Badan Pusat Statistik (BPS) mewanti-wanti risiko gagal panen alias puso bisa meningkat pada akhir 2025. Hal itu dipicu oleh cuaca ekstrem yang terjadi selama beberapa bulan terakhir hingga memicu bencana banjir dan longsor.
"Risiko atau potensi gagal panen berpeluang meningkat menjelang akhir 2025, termasuk di November dan Desember 2025 yang memiliki risiko lebih besar karena terkait cuaca ekstrem seperti adanya banjir dan bencana di beberapa wilayah," kata Deputi Bidang Statistik Distribusi dan Jasa BPS, Pudji Ismartini dalam konferensi pers di kantornya, Jakarta, Senin (1/12/2025).

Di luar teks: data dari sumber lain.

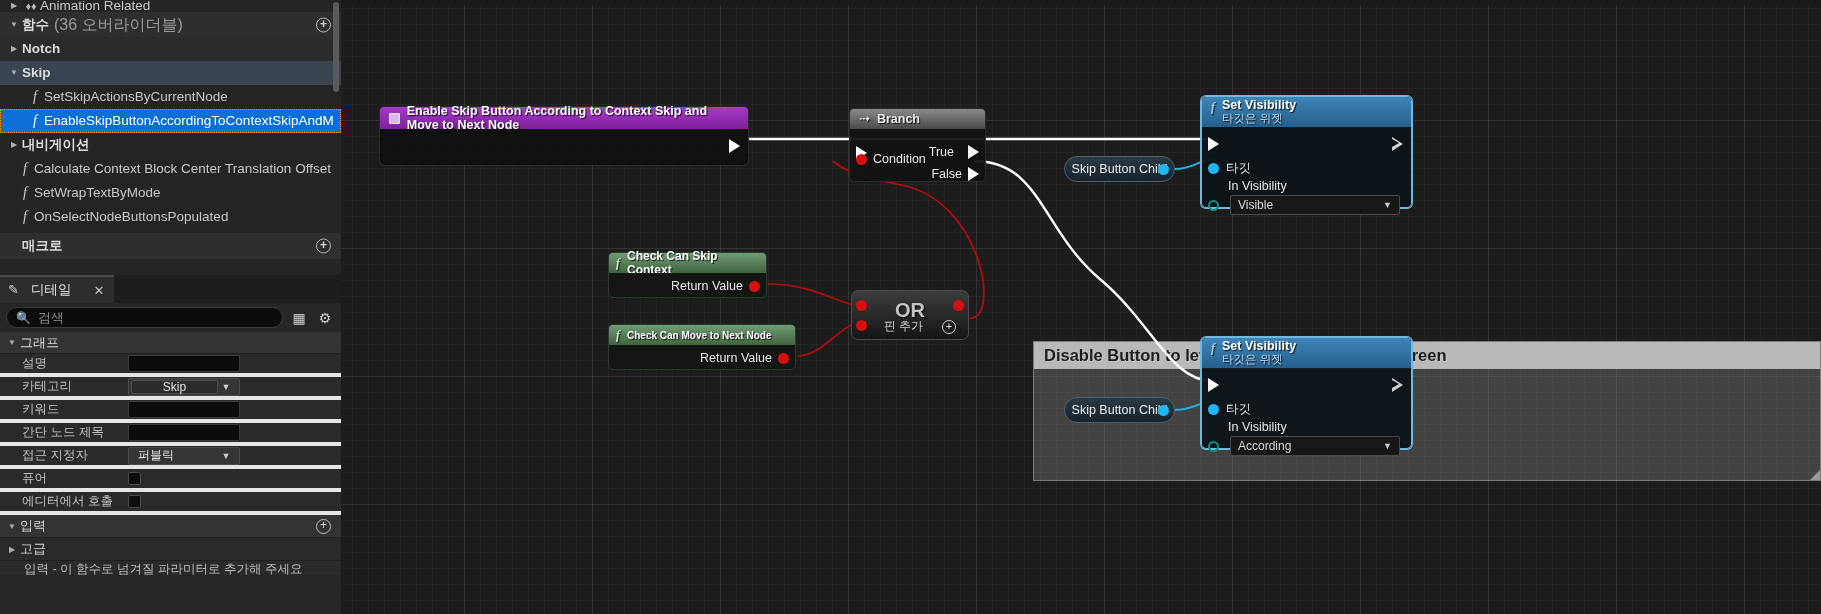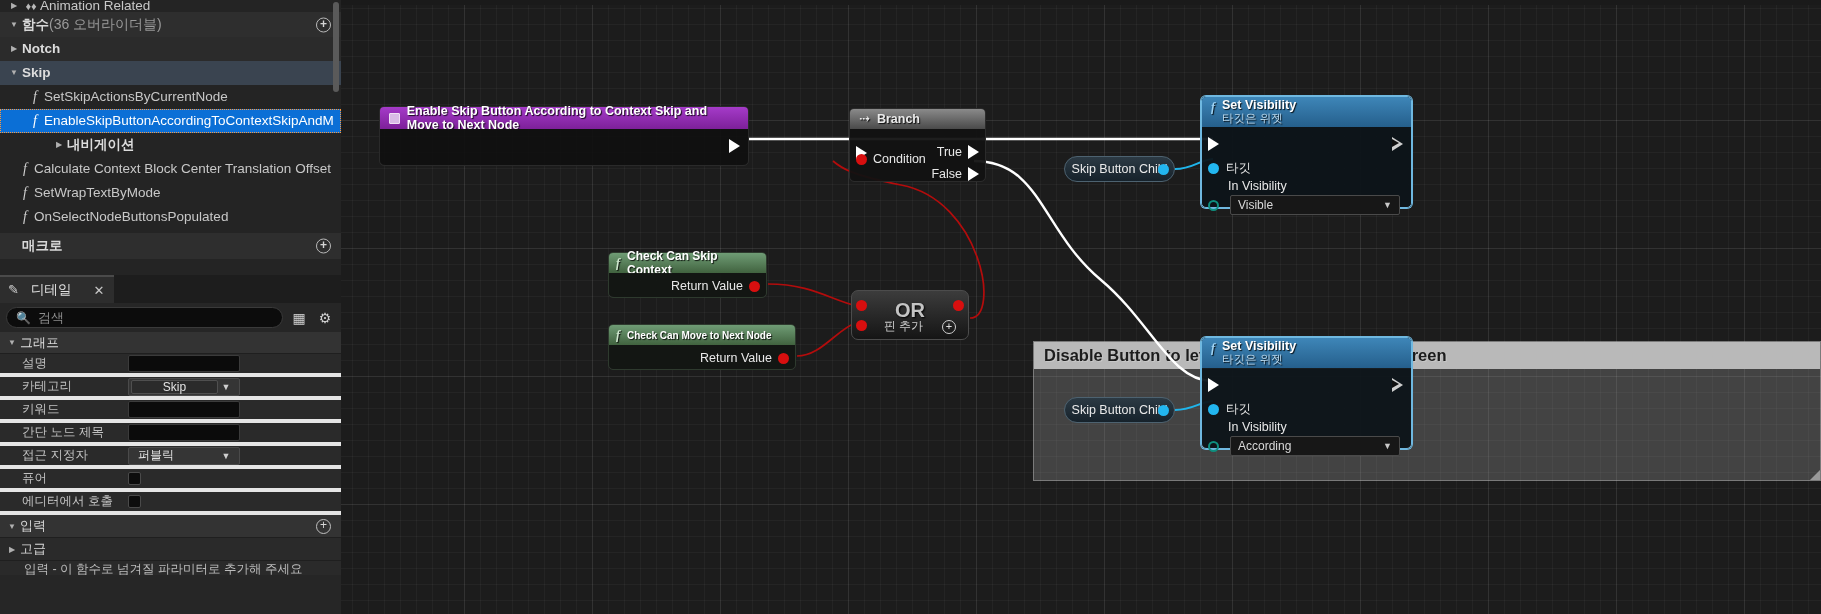"(36 오버라이더블)" .tree-sub { font-size: 14px -> 16px; margin-left: none -> 5px }
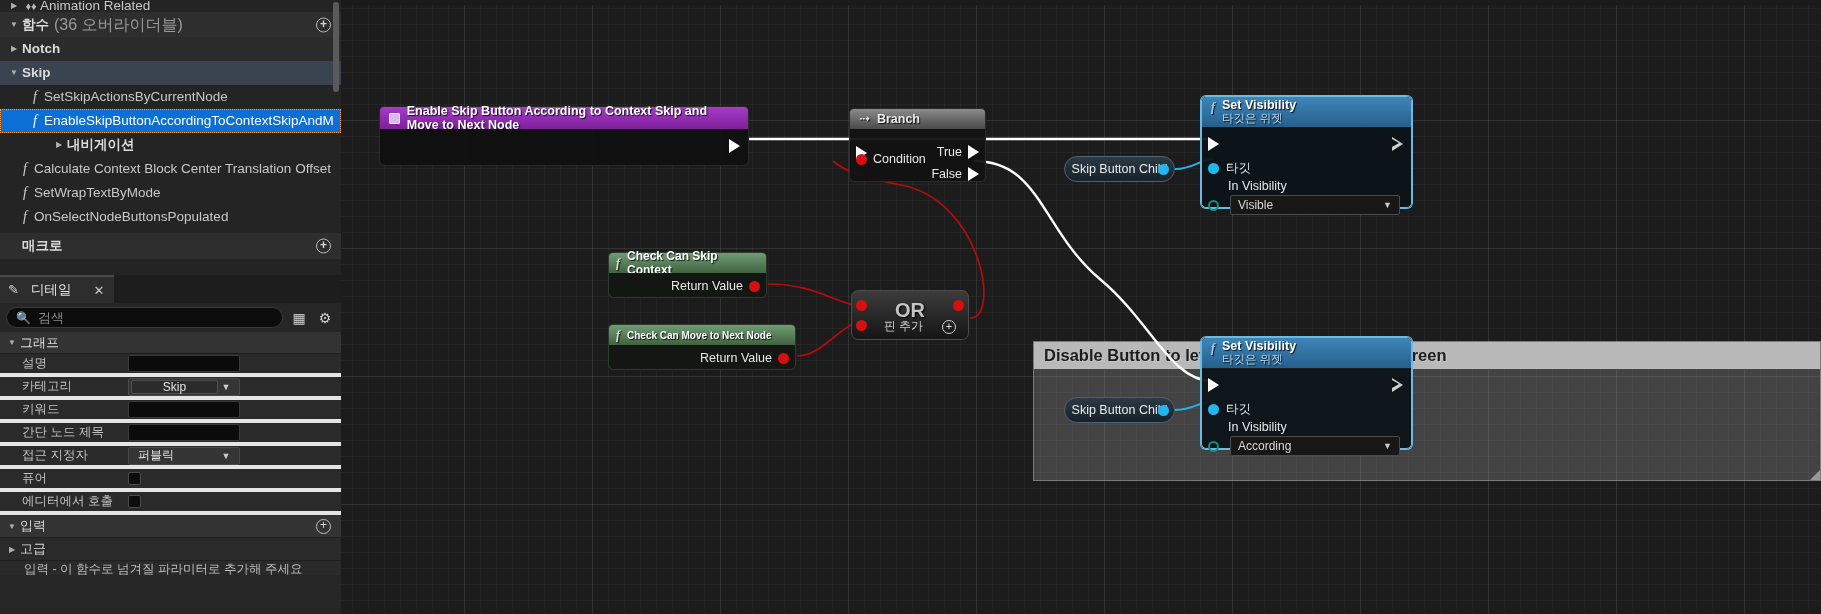"내비게이션" div.tree-row { margin-left: 45px -> none }
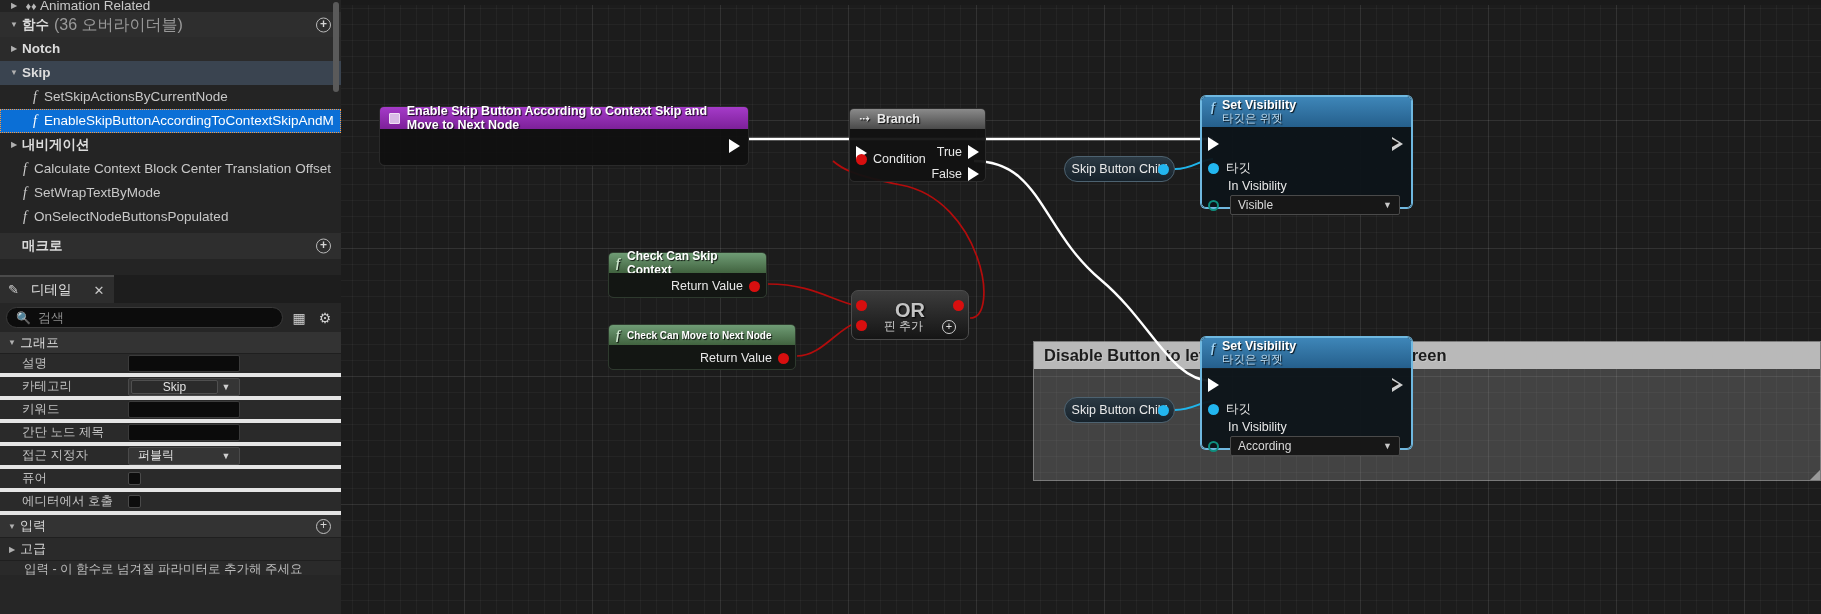"True" div { gap: 6px -> 14px }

Pudji mencontohkan banjir dan longsor yang terjadi di Aceh, Sumatera Barat dan Sumatera Utara bisa berdampak pada produksi lahan pertanian khususnya padi. Oleh karena itu, dilakukan perpanjangan pengamatan lapangan survei Kerangka Sampel Area (KSA) di tiga wilayah yang menjadi lokasi bencana itu.
"Saat ini sedang dilakukan perpanjangan pengamatan lapangan KSA untuk tiga wilayah yang terdampak tadi dan besaran luasan potensi gagal panen November akan disampaikan pada rilis Januari 2026," ucap Pudji.
Dalam perkiraan BPS, luas panen padi akan mengalami kemerosotan hingga akhir tahun 2025. Dari posisi Oktober 2025 sebesar 860 ribu hektare (Ha), menjadi 600 ribu Ha pada November 2025 dan 440 ribu Ha pada Desember 2025.
Perkiraan produksi padi gabah kering giling ikut merosot dari 4,72 juta ton pada Oktober 2025, menjadi 3,37 juta ton pada November 2025 dan menjadi 2,47 juta ton pada Desember 2025.
Seiring dengan itu, potensi produksi beras juga mengalami kemerosotan dari 2,72 juta ton pada Oktober 2025, akan menjadi 1,95 juta ton pada November 2025 dan 1,42 juta ton pada Desember 2025.
"Berdasarkan analisis BMKG, curah hujan Oktober 2025 hingga Januari 2026 secara umum mayoritas wilayah Indonesia berada pada kriteria menengah dan tinggi. Tingginya curah hujan mempengaruhi budidaya tanaman padi di setiap wilayah," beber Pudji.